═══ Data listing

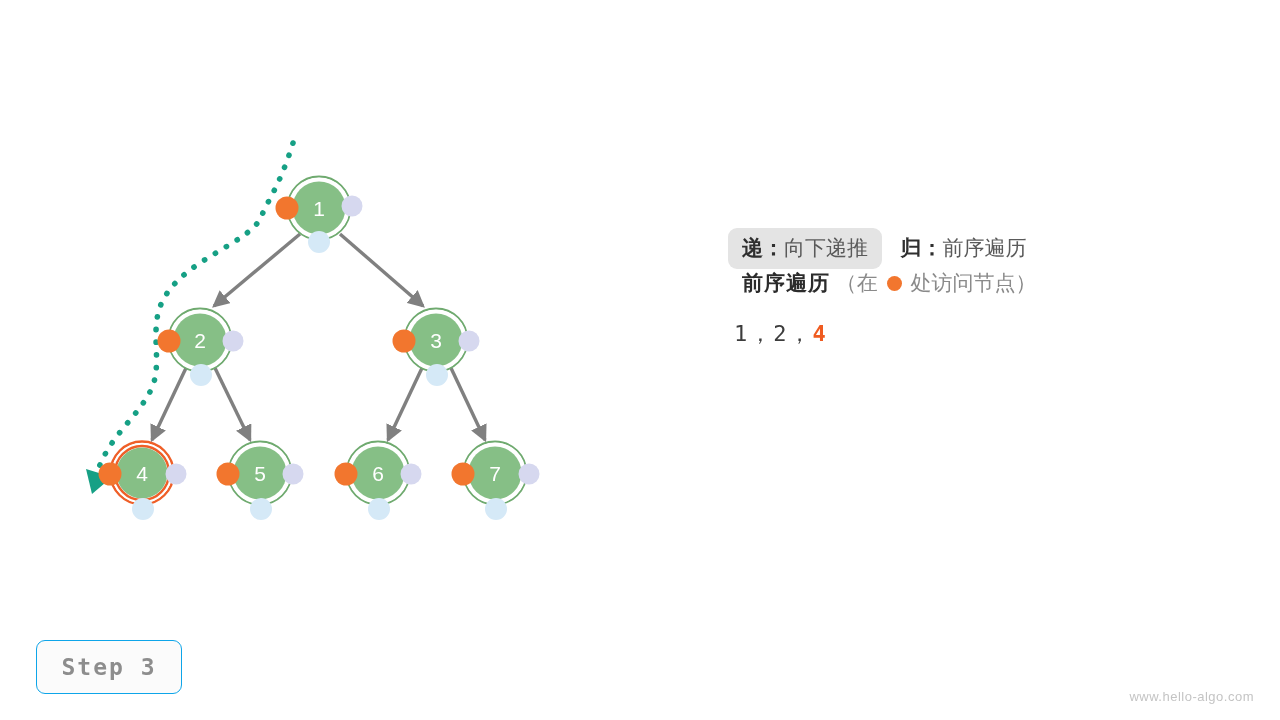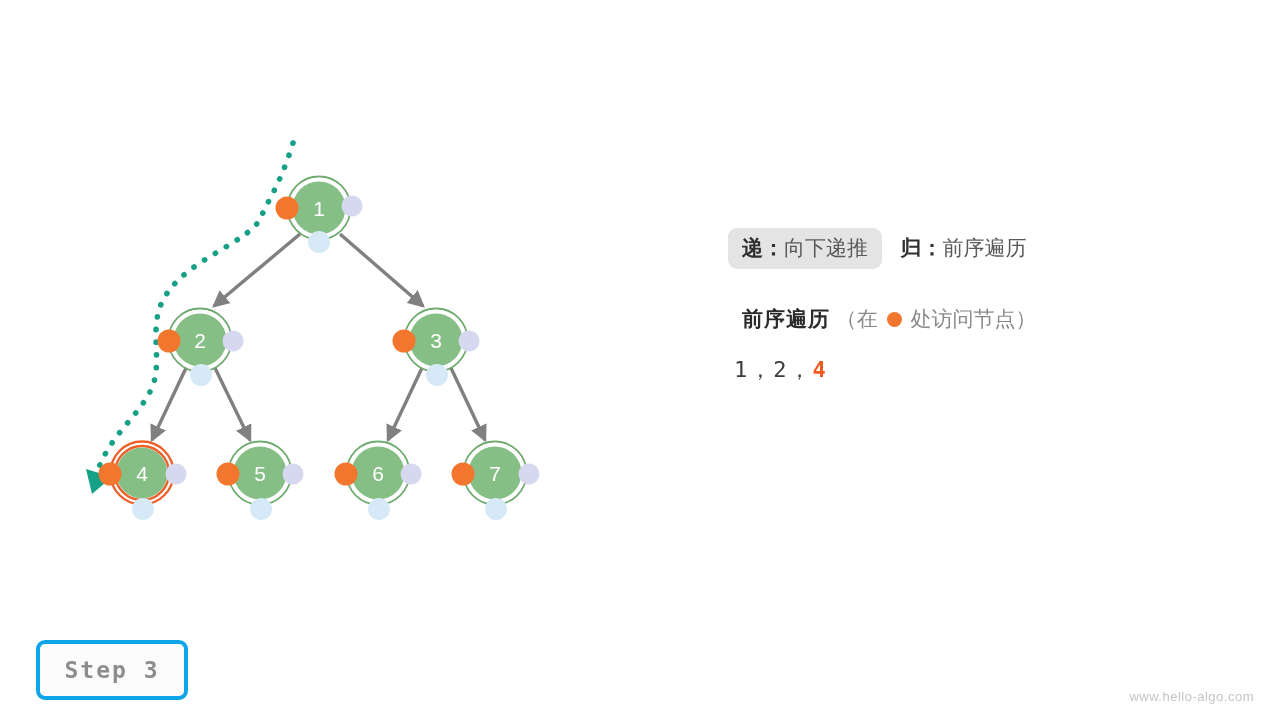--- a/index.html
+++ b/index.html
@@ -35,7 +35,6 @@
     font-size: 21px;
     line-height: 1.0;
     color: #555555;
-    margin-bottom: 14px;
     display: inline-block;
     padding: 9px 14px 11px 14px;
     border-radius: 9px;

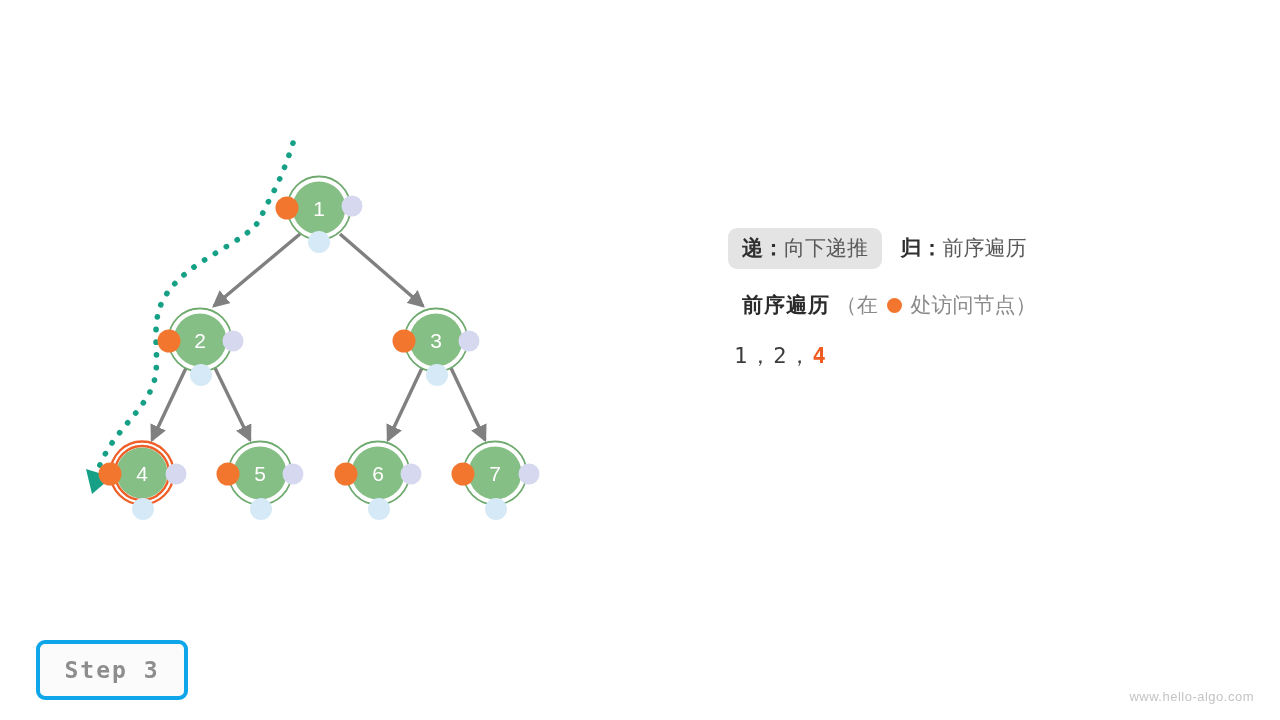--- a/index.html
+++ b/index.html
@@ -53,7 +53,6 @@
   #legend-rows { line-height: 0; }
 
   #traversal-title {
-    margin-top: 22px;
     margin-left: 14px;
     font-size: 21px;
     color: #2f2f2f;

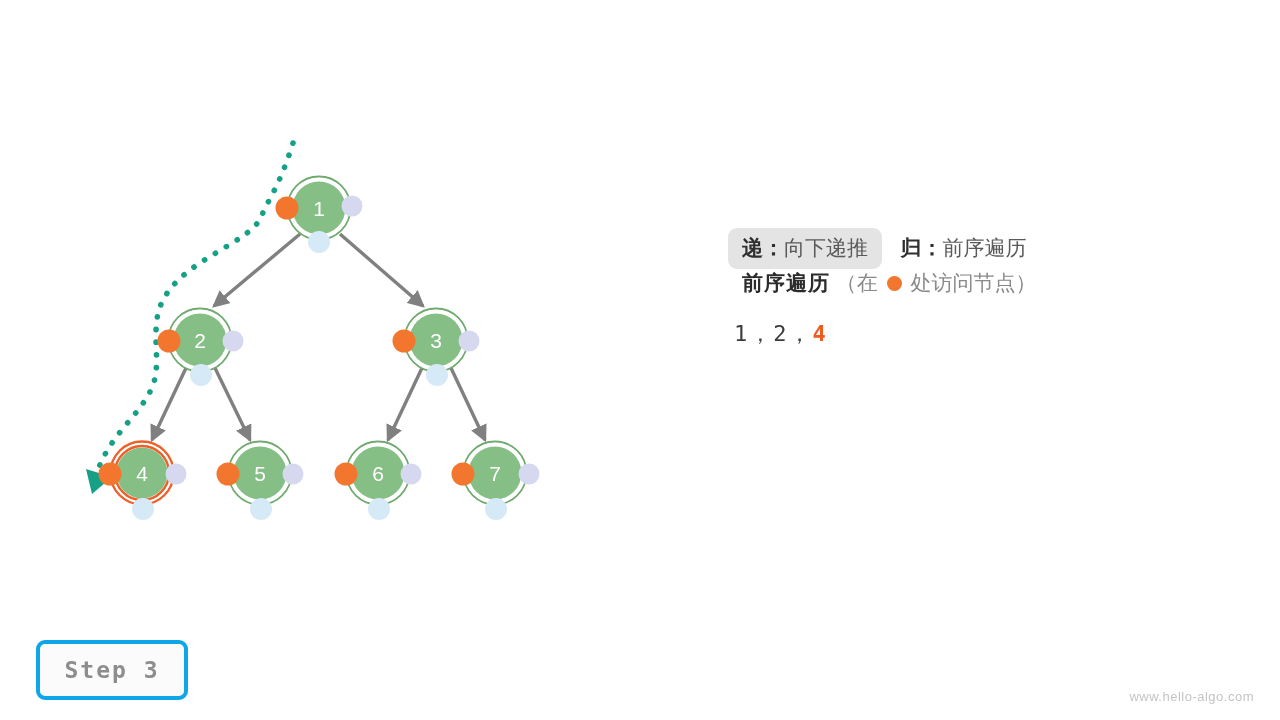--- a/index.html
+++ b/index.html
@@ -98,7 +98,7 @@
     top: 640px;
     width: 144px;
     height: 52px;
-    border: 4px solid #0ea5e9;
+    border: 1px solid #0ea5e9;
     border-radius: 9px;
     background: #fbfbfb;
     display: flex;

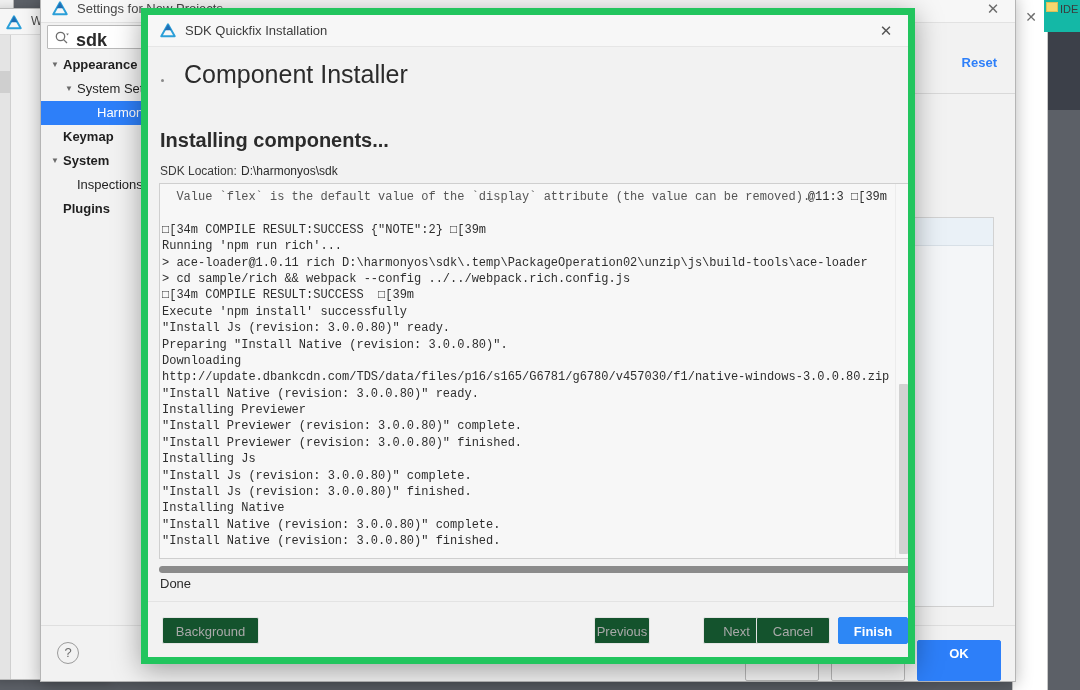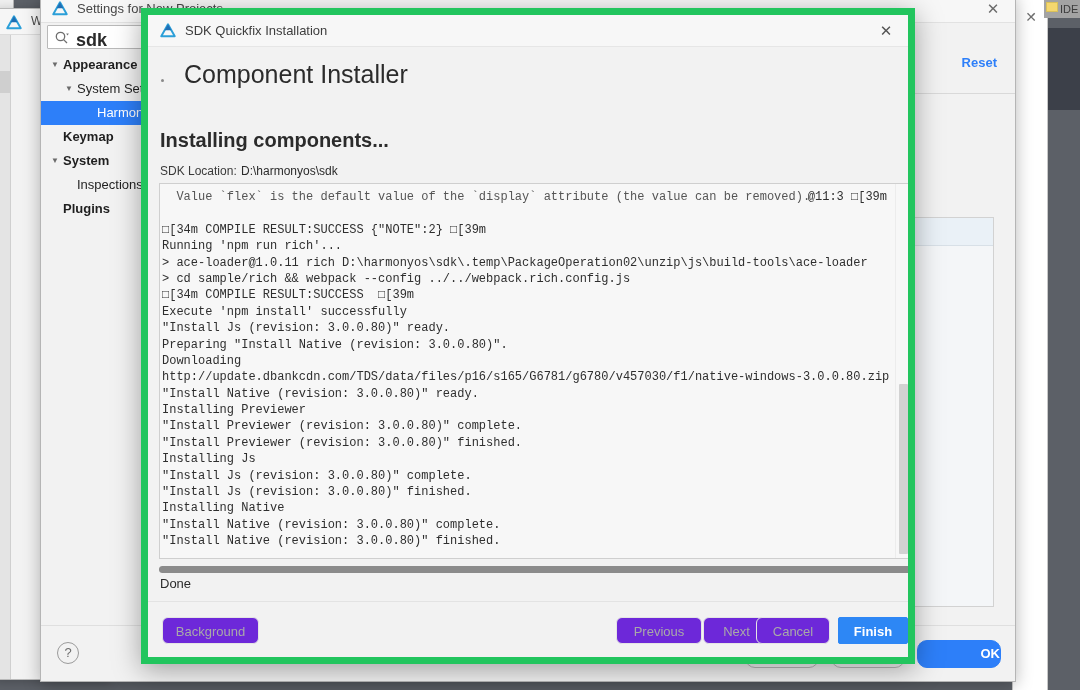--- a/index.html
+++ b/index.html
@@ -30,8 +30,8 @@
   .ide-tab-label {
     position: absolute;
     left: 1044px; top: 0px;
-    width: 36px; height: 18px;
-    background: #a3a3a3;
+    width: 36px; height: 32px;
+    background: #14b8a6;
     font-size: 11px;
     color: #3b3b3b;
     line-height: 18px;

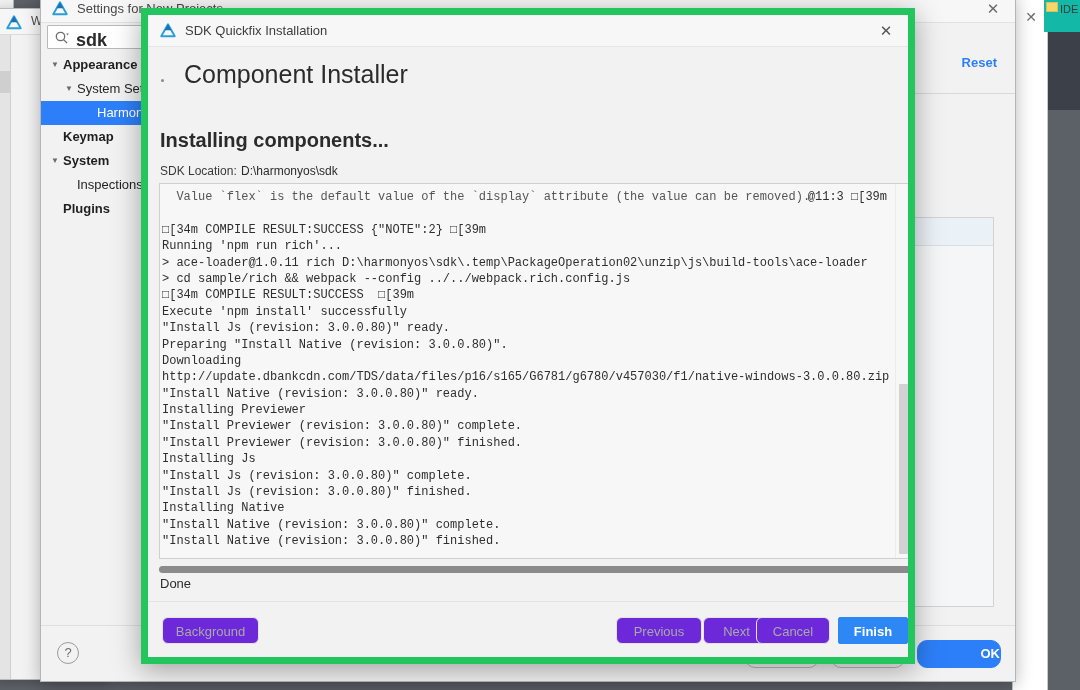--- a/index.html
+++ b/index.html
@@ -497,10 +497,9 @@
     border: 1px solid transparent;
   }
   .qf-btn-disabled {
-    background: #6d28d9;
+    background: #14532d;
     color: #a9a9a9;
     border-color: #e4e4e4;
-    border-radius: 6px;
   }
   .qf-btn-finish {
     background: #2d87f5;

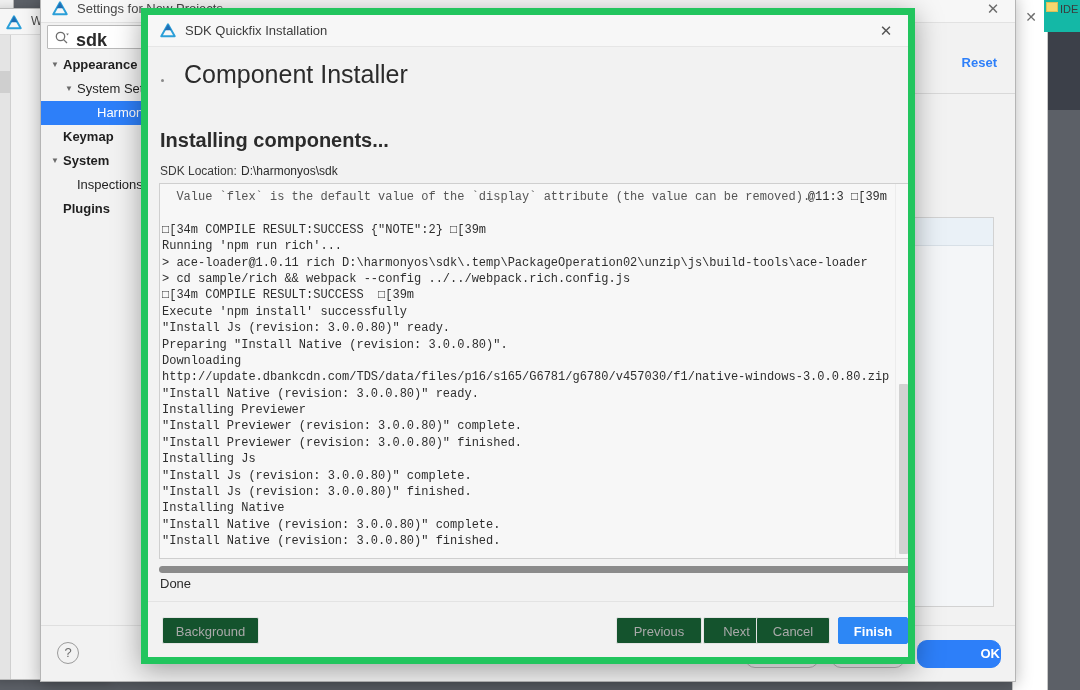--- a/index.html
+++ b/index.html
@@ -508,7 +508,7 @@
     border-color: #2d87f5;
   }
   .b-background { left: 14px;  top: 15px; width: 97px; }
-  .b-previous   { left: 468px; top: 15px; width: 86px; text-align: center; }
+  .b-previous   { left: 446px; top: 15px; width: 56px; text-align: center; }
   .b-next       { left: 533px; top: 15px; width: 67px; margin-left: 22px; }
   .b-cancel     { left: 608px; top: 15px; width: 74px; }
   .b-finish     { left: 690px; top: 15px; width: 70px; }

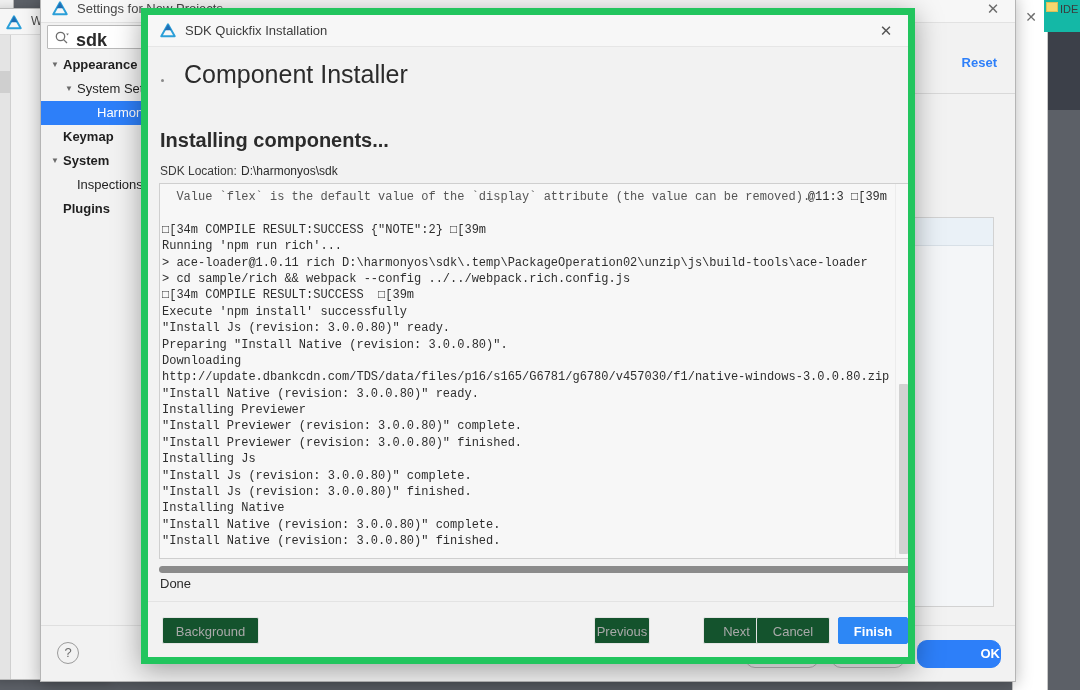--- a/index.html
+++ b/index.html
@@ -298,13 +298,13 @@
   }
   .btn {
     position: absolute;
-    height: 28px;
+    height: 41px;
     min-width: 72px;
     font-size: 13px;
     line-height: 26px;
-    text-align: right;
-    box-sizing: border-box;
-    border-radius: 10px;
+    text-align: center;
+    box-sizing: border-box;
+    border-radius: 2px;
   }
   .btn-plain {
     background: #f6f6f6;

══════

- Task brief -
The word "font" appears in some lines above. Return every one of those lines.

- Exercise solution -
     font-size: 21px;
     font-size: 21px;
     font-size: 11px;
     font-size: 13px;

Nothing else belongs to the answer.